(CROISSANCE AFRIQUE)- La Côte d’Ivoire et le Mali ont franchi une étape significative dans la définition de leur frontière commune en adoptant le tracé définitif et en validant l’avant-projet de traité de délimitation, comme l’a annoncé un communiqué du gouvernement ivoirien publié le mercredi 26 août 2026.
Cette décision a été prise à l’issue des travaux de la Commission technique mixte, un organe essentiel pour la matérialisation de la frontière entre les deux nations, qui a réuni, du 21 au 25 août à Bamako, des experts chevronnés des deux pays. Lors de cette rencontre cruciale, les délégués ivoiriens et maliens ont également validé le canevas de base, un document fondamental qui servira de référence pour les futures opérations de démarcation et pour la pose des bornes frontalières, assurant ainsi une gestion claire et précise de la ligne de séparation.
Cette avancée notable fait suite à une mission de reconnaissance technique qui a eu lieu en avril 2026, ciblant les zones frontalières de Pogo, en Côte d’Ivoire, et de Zégoua, au Mali. Cette mission a permis de collecter des données essentielles et d’évaluer les enjeux sur le terrain, contribuant à une meilleure compréhension des réalités géographiques et sociopolitiques de la région. La clarification et la matérialisation de la frontière commune représentent une étape cruciale, surtout dans un contexte où certaines portions de cette frontière font encore l’objet de divergences d’interprétation, ce qui pourrait engendrer des tensions si elles ne sont pas résolues.
Les enjeux liés à cette délimitation ne se limitent pas seulement à des considérations géographiques; ils touchent également des aspects économiques, culturels et sociaux. La gestion des ressources naturelles, la circulation des personnes et des biens, ainsi que la sécurité dans ces zones frontalières sont autant de facteurs qui rendent cette délimitation d’une importance vitale pour les deux pays. En établissant des bornes claires et en s’accordant sur le tracé définitif, la Côte d’Ivoire et le Mali posent les bases d’une coopération renforcée, favorisant ainsi la paix et la stabilité dans cette région d’Afrique de l’Ouest.
La délimitation ne se limite pas à une simple ligne tracée sur une carte, mais représente un processus complexe et essentiel qui touche à de nombreux aspects de la vie quotidienne des populations vivant à proximité des frontières. La zone frontalière, souvent marquée par des paysages variés et des écosystèmes riches, est confrontée à des enjeux cruciaux liés au foncier rural, où les droits de propriété peuvent être source de tensions. De plus, la transhumance, cette pratique ancestrale de déplacement des troupeaux à la recherche de pâturages, est souvent entravée par des frontières mal définies, ce qui complique les relations entre agriculteurs et éleveurs. Ces derniers, bien qu’ayant des intérêts parfois divergents, dépendent d’une gestion harmonieuse des ressources naturelles pour assurer leur subsistance et celle de leurs communautés.

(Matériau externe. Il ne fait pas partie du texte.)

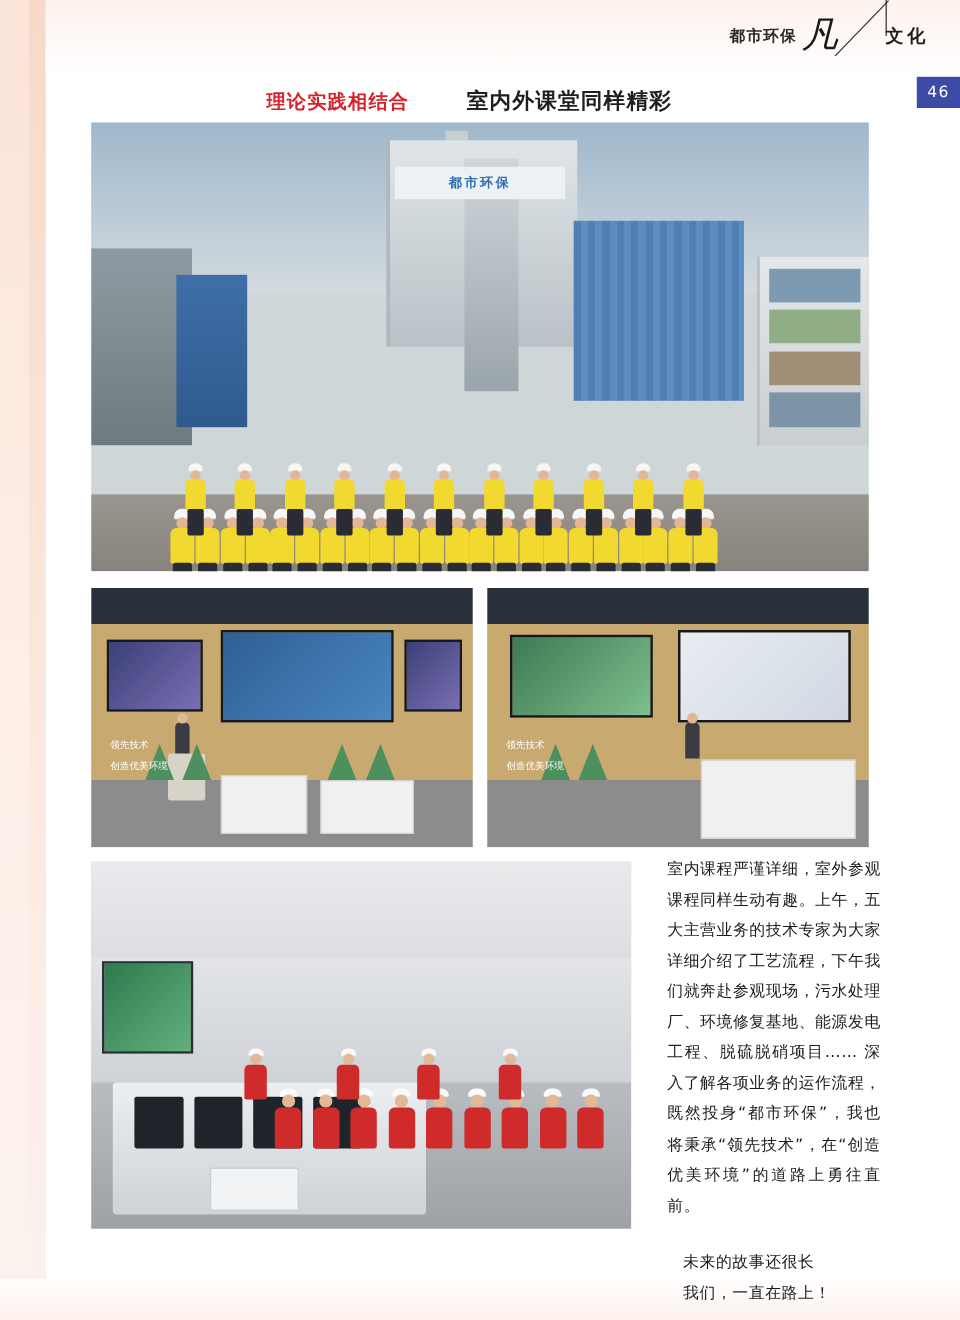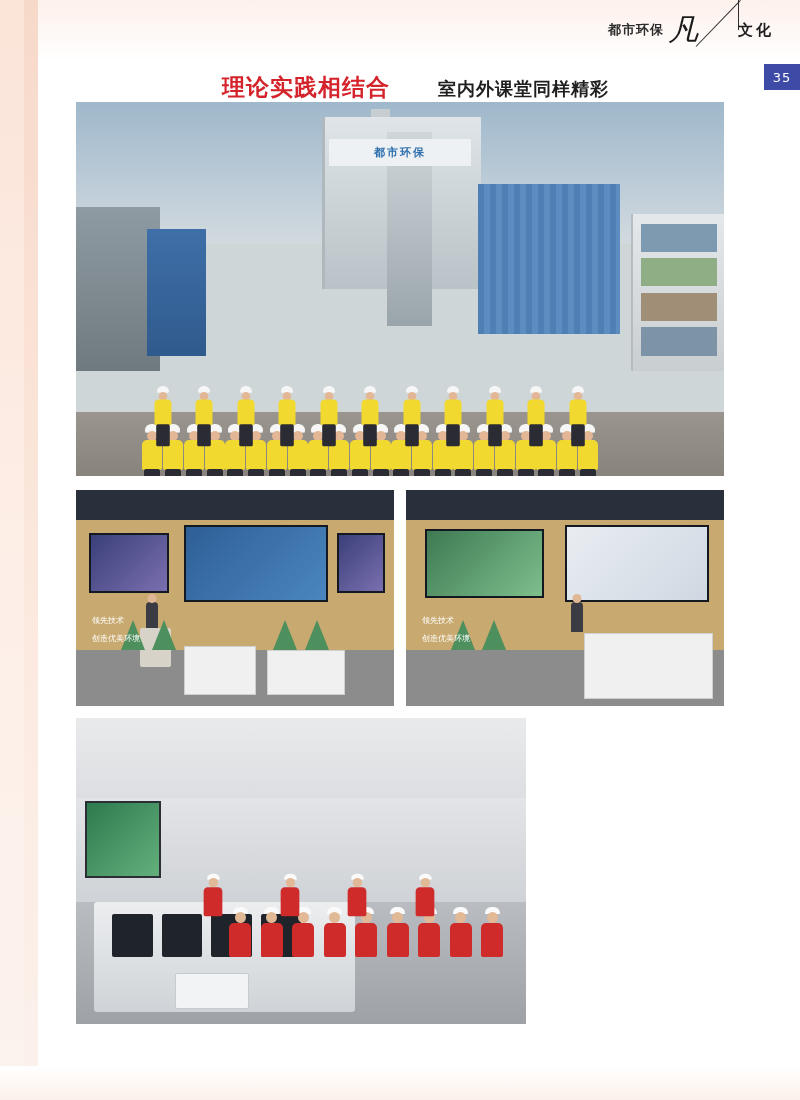"理论实践相结合" .title-red { font-size: 23px -> 16px }
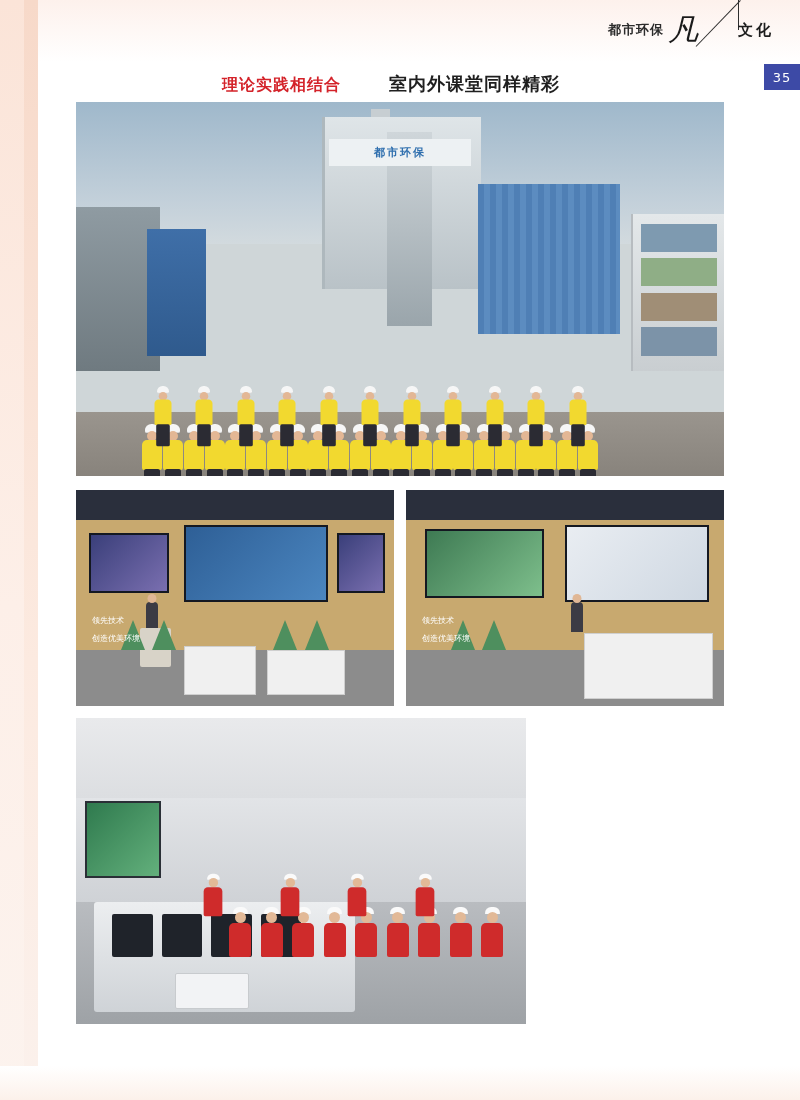"35" div.page-number { text: 35 -> 46 }
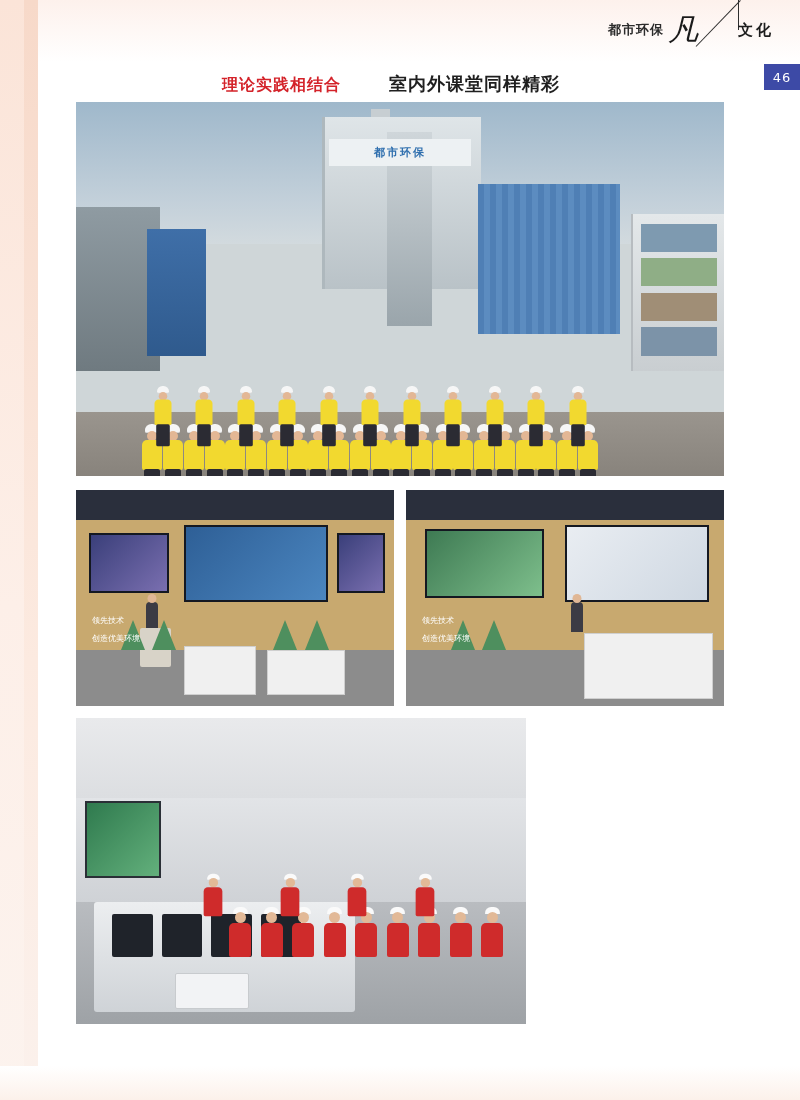"室内课程严谨详细，室外参观课程同样生动有趣。上午，五大主营业务的技术专家为大家详" div.text-col { html: none -> <div> <p>室内课程严谨详细，室外参观课程同样生动有趣。上午，五大主营业务的技术专家为大家详细介绍了工艺流程，下午我们就奔赴参观现场，污水处理厂、环境修复基地、能源发电工程、脱硫脱硝项目…… 深入了解各项业务的运作流程，既然投身“都市环保”，我也将秉承“领先技术”，在“创造优美环境”的道路上勇往直前。</p> <div> <p>未来的故事还很长</p> <p>我们，一直在路上！</p> </div> </div> }
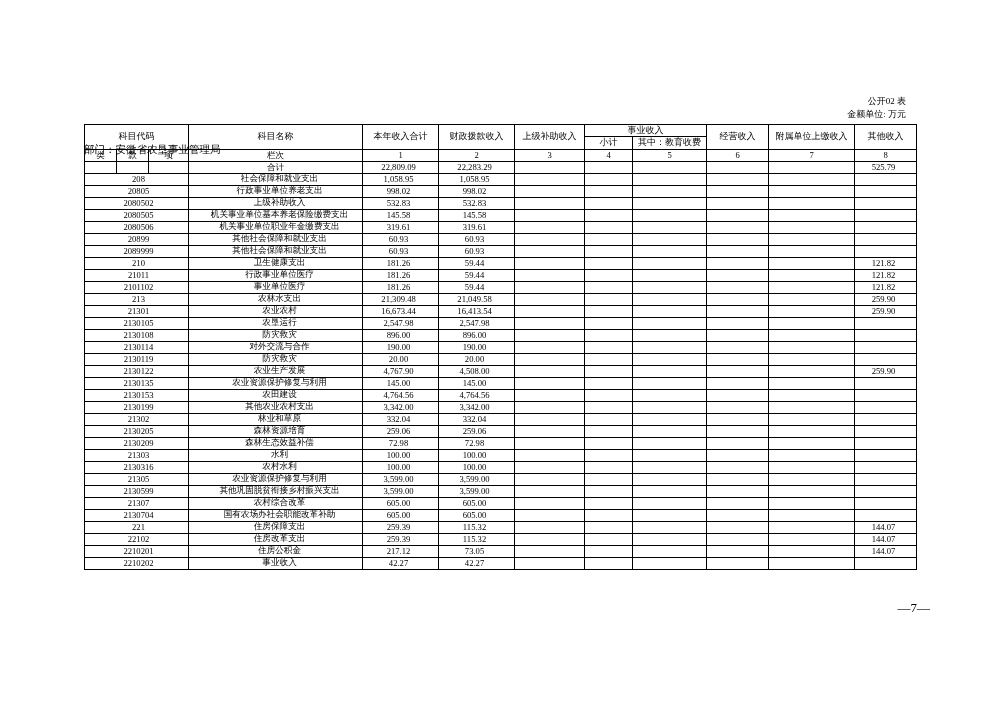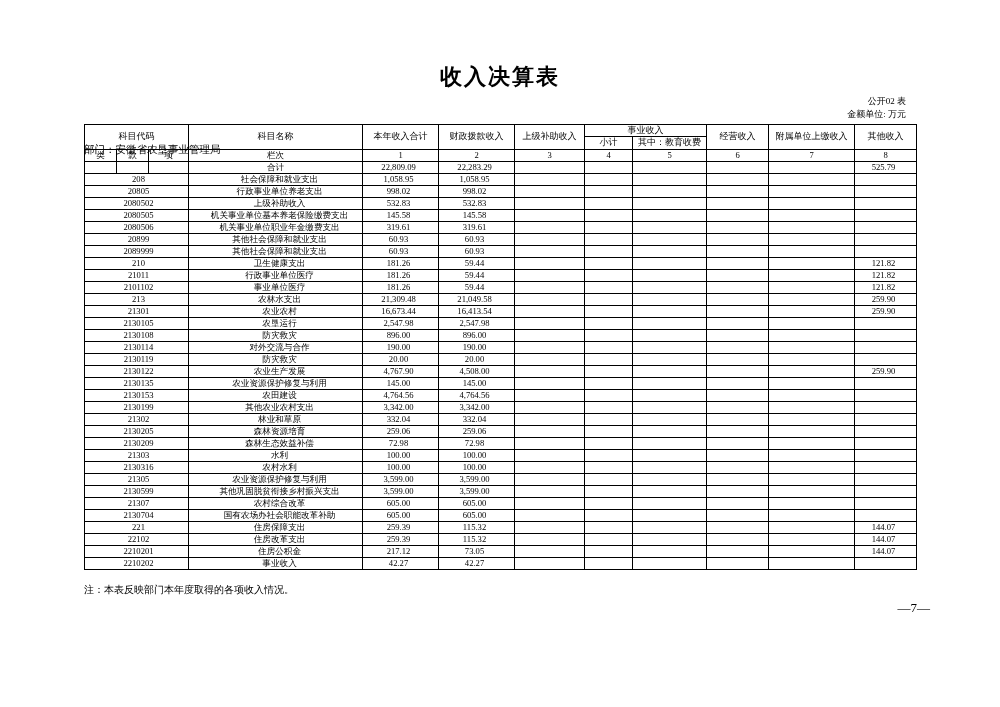"收入决算表" div.title { html: <div>收入决算表</div> -> none }
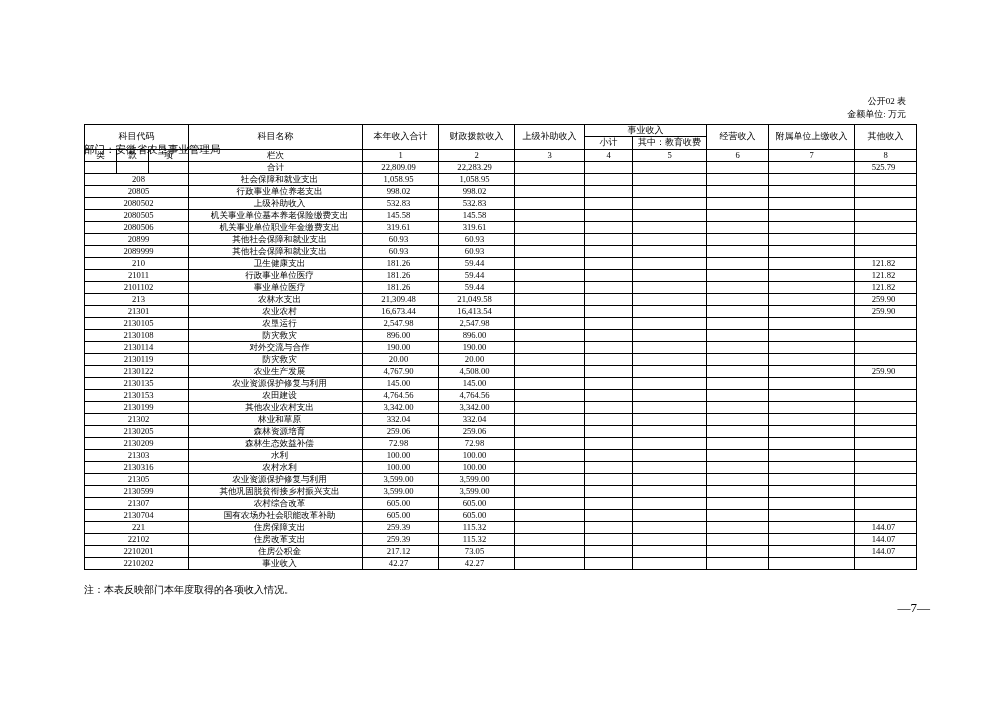"社会保障和就业支出" .lbl-name { font-family: none -> Liberation Mono, monospace }
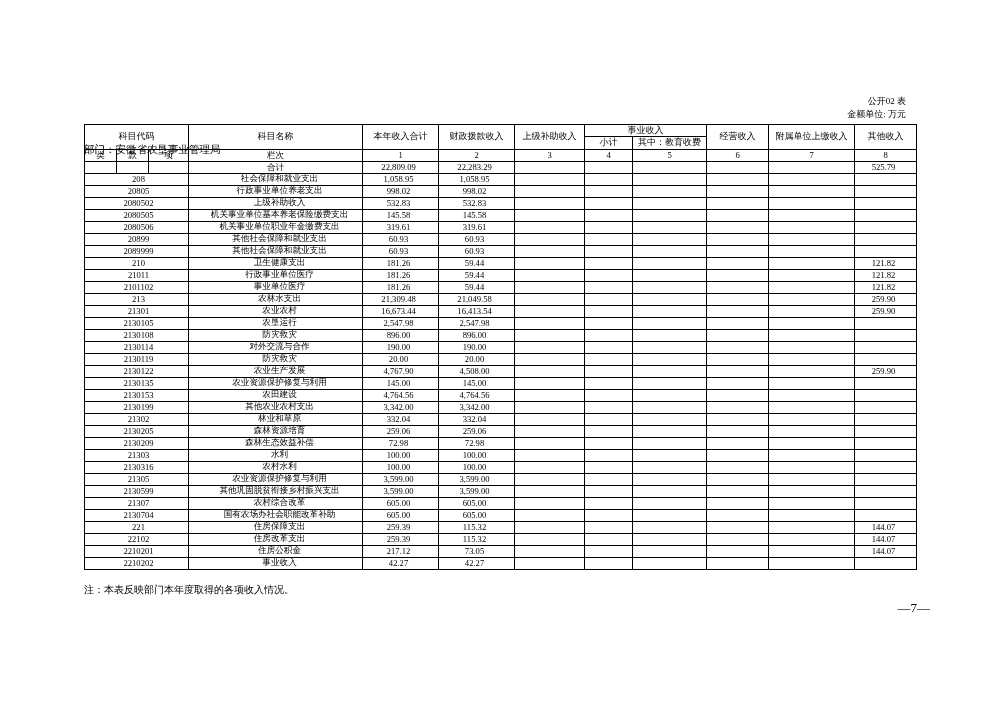"注：本表反映部门本年度取得的各项收入情况。" div.note { html: <div>注：本表反映部门本年度取得的各项收入情况。</div> -> none }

La mobilité des populations est également un enjeu majeur, car des frontières rigides peuvent isoler des communautés qui, historiquement, ont toujours interagi et échangé. Ainsi, cette délimitation devrait contribuer non seulement à sécuriser davantage la frontière, mais aussi à renforcer la coopération bilatérale entre les nations. En consolidant la stabilité des espaces frontaliers, on favorise un climat de confiance qui est indispensable pour le développement économique et social des régions concernées. La promotion d’une gestion concertée de ces zones est essentielle pour garantir que les besoins et les préoccupations des populations locales soient pris en compte dans les décisions politiques.
« La Côte d’Ivoire et le Mali avancent ainsi ensemble vers des frontières mieux définies, mieux gérées et davantage au service de la paix, de l’intégration et du développement des peuples frontaliers », souligne le communiqué, mettant en lumière l’importance de cette initiative pour l’avenir des relations entre ces deux pays. D’après les autorités ivoiriennes, les deux parties devront désormais signer officiellement le traité de délimitation, un acte qui symbolisera leur engagement mutuel.
Notons que la mise en œuvre du canevas de base, prévue avant la fin de l’année 2026, sera cruciale pour garantir que les objectifs de cette délimitation soient atteints et que les bénéfices soient ressentis par les populations vivant le long de cette frontière. Ce processus, bien que complexe, est une étape déterminante vers une coexistence pacifique et prospère.